Wikipedia as hope of an agnostic society

In Wikipedia, articles are evolved word by word by contributors to a stable form that reflects consensus. Hence, the rate of change in articles not about ongoing events will tend to diminish over time. Trough having spent a considerable amount reading a vast array of articles, I am confident in claiming that Wikipedia maintains a consistent agnostic point of view with regards to religion (as mandated by its encyclopedic nature). Divinity is definitely present, but it is constrained to where mentions of it are pertinent. In other words, Wikipedia is a secular organization and has become so solely by the consensus of its members; consensus trough discussion and reason.

On the hypothesis that Wikipedia is contributed to by people of all walks of life but with the common characteristics of having been educated in a modern schooling system and being intelligent enough to achieve the level of writing implicitly required. I think I can advance that any society or group of individual that attains a similar level of knowledge, regardless of where they started will, given enough time, necessarily become exempt from irrational belief. Only with Wikipedia, this stabilization came about much faster due to its relatively small size, its virtual nature and the fact that it has been relatively spared by special interest groups.

Even though the level of intelligence in society is far below that of Wikipedians, it has been steadily increasing ever since we as a species started communicating ideas.

There definitely is an emerging tendency not to affiliate to major religions (sects are a problem of a different nature) among the populations of western countries, where the average level of education is much higher than in the rest of the world. As the average individual acquires an increasingly broader knowledge of the environment around him, society as whole acquires the ability to understand concepts that once would have been too complicated of too esoteric for it to grasp. Take the Roman Empire for example, where Christianity replaced paganism as the most popular religion. It certainly took a while for common knowledge to evolve to a point where it could understand the tenets of monotheism but after a few centuries, it had almost completely eradicated polytheism for monotheism was a much more fitting choice for the conditions at the time. In the same manner, Monotheism will move away from the cultural sphere to the personal sphere and will eventually become history. Nonetheless, it’s a lengthy process; social inertia slows down its propagation down the different levels of society. Intellectuals became skeptical about the existence of an anthropomorphic god and its pertinence to the human condition more than a century ago. Then, governments followed this current of thought by separating church and state. Afterwards, attendance of religious services by the wealthier classes started diminishing noticeably only recently and eventually the lower classes of society should follow along the same path. Except for a few cases (the human brain is built to believe after all), society will in the future have completely parted itself with any sort of organized religion.
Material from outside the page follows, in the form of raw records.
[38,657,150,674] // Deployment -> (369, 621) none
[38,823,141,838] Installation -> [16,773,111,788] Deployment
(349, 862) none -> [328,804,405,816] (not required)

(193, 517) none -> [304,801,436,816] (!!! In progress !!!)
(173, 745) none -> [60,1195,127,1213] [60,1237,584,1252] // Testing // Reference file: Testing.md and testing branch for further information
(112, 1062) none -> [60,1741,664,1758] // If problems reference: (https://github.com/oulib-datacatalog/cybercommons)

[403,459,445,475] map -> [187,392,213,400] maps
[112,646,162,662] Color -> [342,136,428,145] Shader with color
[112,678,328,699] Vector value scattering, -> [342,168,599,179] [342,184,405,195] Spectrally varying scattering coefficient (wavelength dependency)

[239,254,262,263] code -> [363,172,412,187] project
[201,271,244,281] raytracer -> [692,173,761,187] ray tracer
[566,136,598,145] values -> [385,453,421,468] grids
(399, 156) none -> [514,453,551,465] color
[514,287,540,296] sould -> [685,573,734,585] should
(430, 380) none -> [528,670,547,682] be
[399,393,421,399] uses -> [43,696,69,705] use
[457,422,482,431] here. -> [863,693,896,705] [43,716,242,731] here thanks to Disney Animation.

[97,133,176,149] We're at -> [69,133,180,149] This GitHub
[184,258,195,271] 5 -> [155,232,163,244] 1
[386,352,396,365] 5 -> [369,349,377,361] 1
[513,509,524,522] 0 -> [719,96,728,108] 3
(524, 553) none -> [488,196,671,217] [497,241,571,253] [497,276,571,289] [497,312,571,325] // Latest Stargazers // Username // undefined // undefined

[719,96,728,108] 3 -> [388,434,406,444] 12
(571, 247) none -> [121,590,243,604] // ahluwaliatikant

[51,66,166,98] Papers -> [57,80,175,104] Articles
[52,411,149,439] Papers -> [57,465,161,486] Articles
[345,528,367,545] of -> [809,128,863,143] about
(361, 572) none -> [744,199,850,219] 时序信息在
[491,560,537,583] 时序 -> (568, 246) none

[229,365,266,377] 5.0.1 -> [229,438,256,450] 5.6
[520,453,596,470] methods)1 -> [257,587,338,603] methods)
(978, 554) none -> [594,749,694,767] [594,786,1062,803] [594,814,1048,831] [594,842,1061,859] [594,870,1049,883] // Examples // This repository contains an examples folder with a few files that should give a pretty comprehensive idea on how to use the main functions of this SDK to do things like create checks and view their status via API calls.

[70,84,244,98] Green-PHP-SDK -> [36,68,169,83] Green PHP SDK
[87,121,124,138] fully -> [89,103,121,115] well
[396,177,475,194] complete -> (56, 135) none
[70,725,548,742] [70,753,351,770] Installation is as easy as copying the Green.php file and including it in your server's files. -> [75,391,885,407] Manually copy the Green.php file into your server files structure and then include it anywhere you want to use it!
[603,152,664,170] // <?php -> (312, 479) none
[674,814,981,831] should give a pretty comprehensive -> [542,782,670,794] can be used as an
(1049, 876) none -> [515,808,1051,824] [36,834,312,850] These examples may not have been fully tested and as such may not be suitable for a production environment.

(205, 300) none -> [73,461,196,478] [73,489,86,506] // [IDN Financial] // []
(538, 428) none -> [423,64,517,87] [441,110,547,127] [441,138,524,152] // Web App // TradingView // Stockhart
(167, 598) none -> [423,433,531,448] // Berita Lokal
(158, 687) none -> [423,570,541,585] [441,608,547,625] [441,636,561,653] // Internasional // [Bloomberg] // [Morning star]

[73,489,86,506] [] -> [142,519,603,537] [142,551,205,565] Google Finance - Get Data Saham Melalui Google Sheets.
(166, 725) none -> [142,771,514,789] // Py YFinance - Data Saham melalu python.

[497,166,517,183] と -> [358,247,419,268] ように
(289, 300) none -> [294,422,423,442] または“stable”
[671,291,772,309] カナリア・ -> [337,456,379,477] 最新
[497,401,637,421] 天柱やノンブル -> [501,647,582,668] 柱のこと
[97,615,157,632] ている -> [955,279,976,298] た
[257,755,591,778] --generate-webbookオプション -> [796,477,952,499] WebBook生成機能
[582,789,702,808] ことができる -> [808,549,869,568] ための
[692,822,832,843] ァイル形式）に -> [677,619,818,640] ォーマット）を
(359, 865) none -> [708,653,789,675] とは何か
This gives me a bit of hope.

It should be noted that society or the popular web encyclopedia for that matter, both subject to the laws of evolution, will not necessarily evolve towards some ideal of rationality and scientific thinking. Should humanity adopt a different vision on knowledge and objectivity, Wikipedia will have to either adapt or cease its existence. Moles have been steadily losing their eyesight over time with even some of them having a layer of skin covering their eyes. If you spend all your time deep in sand and dirt so as to avoid the hardships of the world above, you will loose sight. Evolution does not strive at attaining some ideal, it strives at finding a best fit for a definite environment; and this sometimes mean that some characteristics which we now consider a step towards that ideal might need to be evolved away for the good of the entity concerned.